- Task:
Give again, word for word, each line below starting at the one that contains "- Acts as an" and ending at the one that contains "and fat metabolism.".

- Supplied data:
<<<<

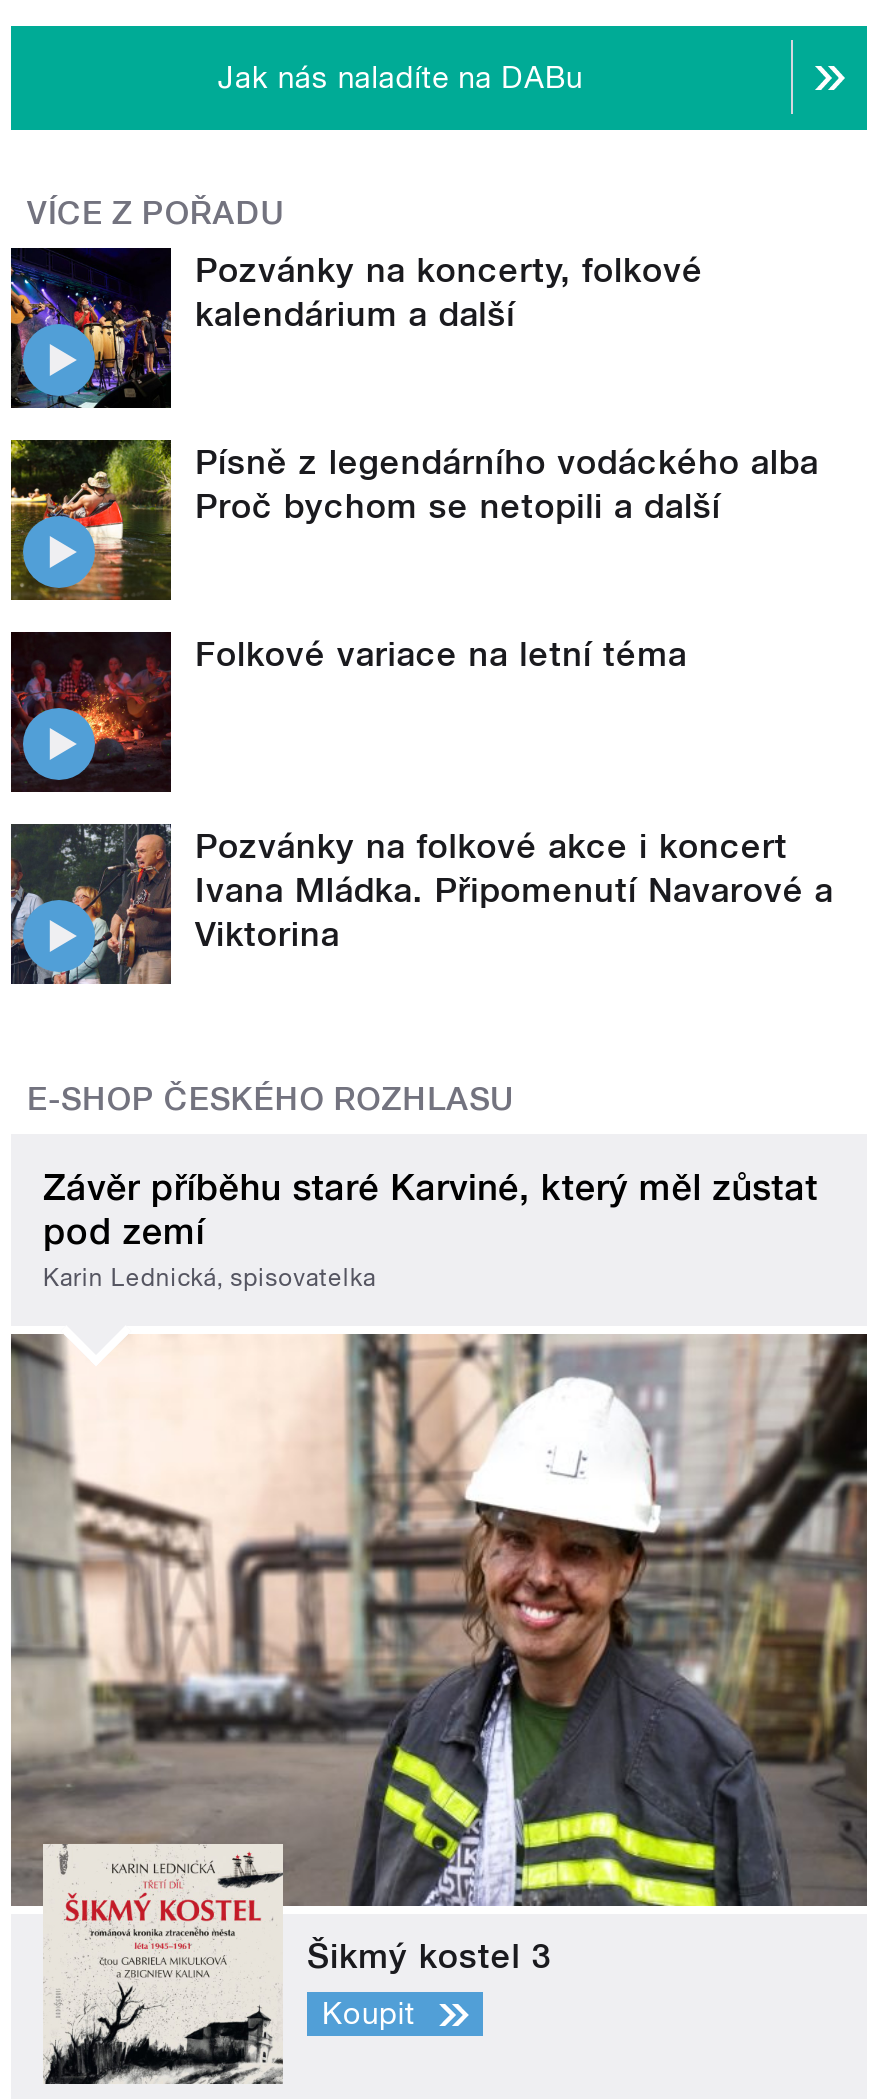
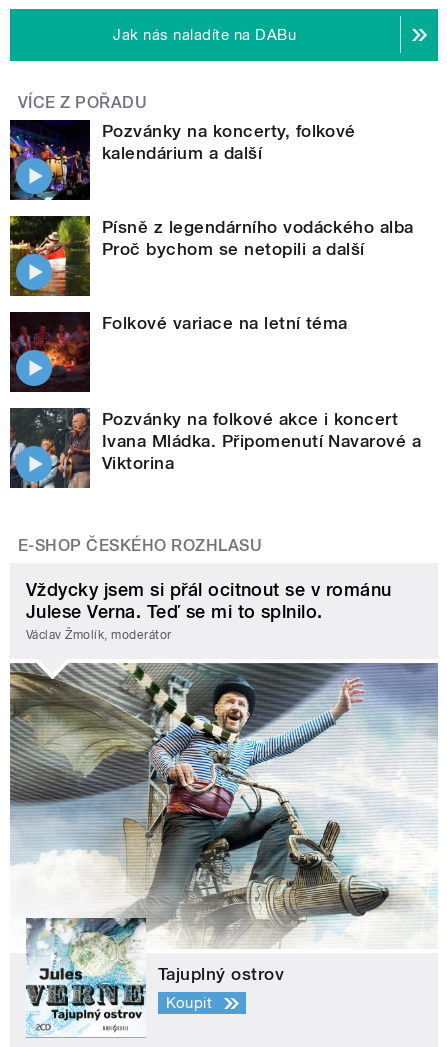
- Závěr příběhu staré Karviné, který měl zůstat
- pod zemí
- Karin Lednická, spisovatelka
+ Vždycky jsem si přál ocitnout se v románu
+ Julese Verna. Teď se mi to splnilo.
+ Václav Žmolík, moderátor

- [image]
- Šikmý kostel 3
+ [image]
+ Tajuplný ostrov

>>>>
<<<<

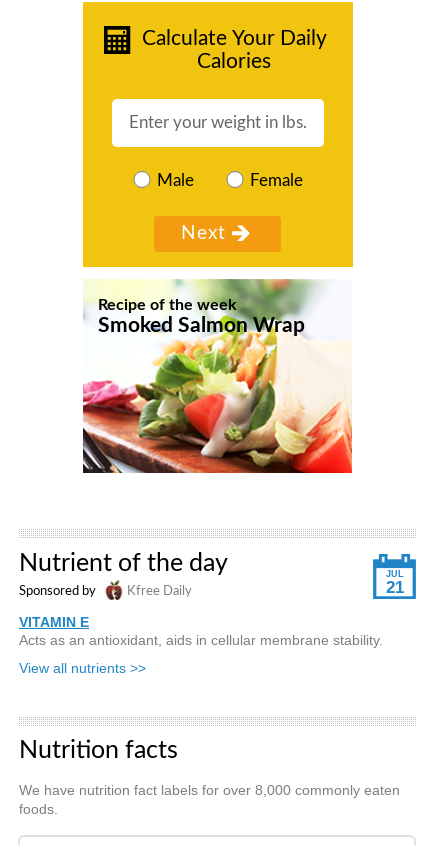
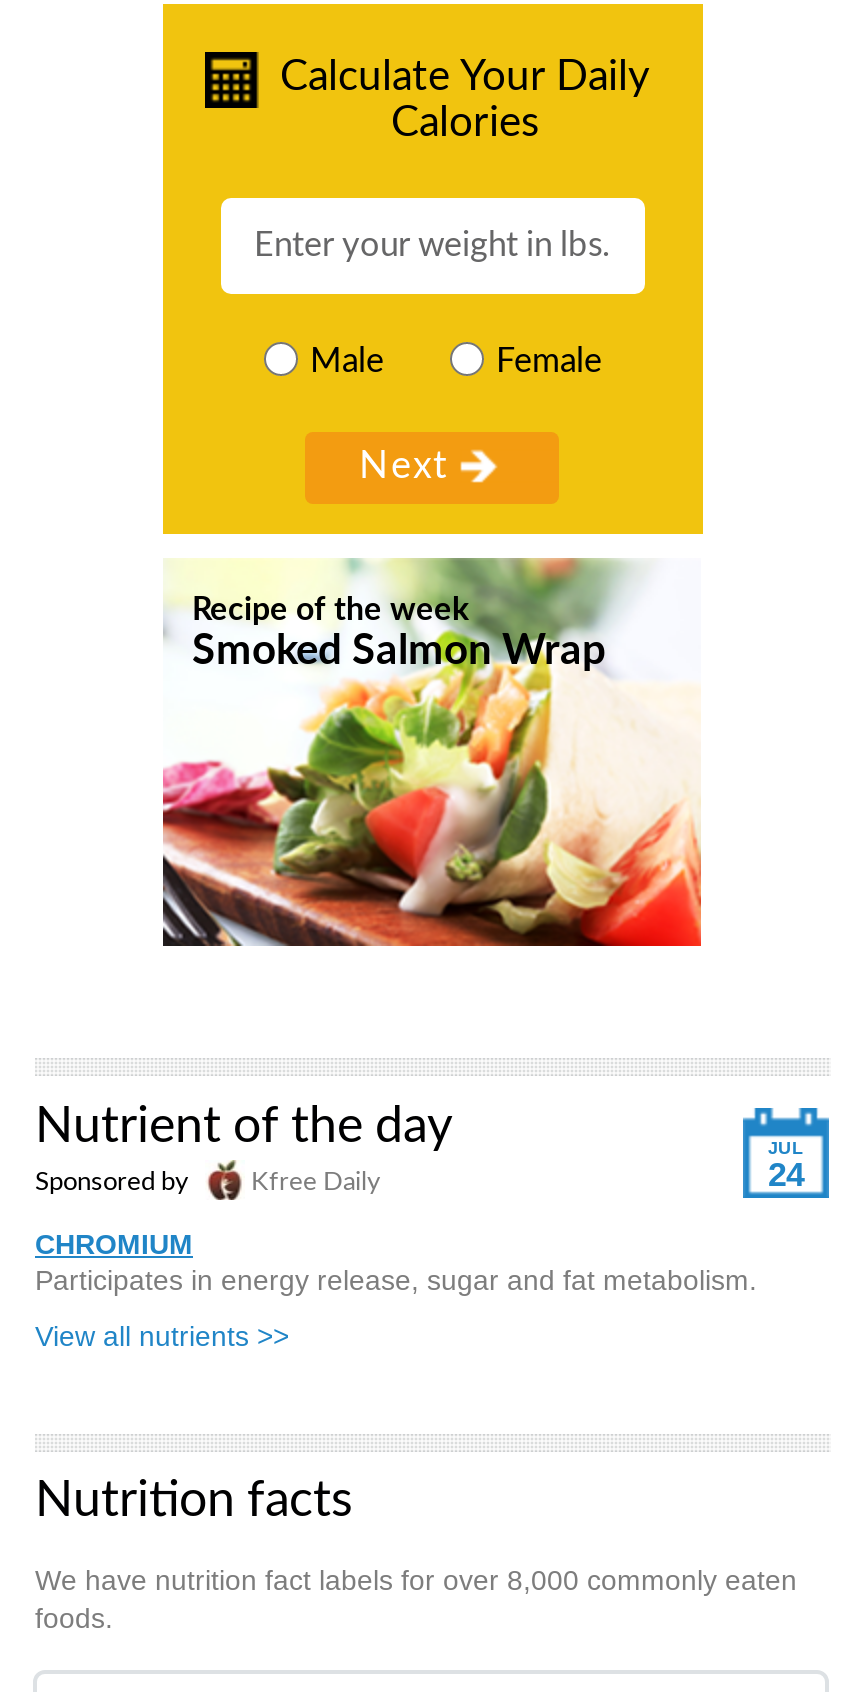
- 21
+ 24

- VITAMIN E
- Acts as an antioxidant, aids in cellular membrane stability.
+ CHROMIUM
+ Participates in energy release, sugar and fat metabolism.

>>>>

- Result for this task:
- Acts as an antioxidant, aids in cellular membrane stability.
+ CHROMIUM
+ Participates in energy release, sugar and fat metabolism.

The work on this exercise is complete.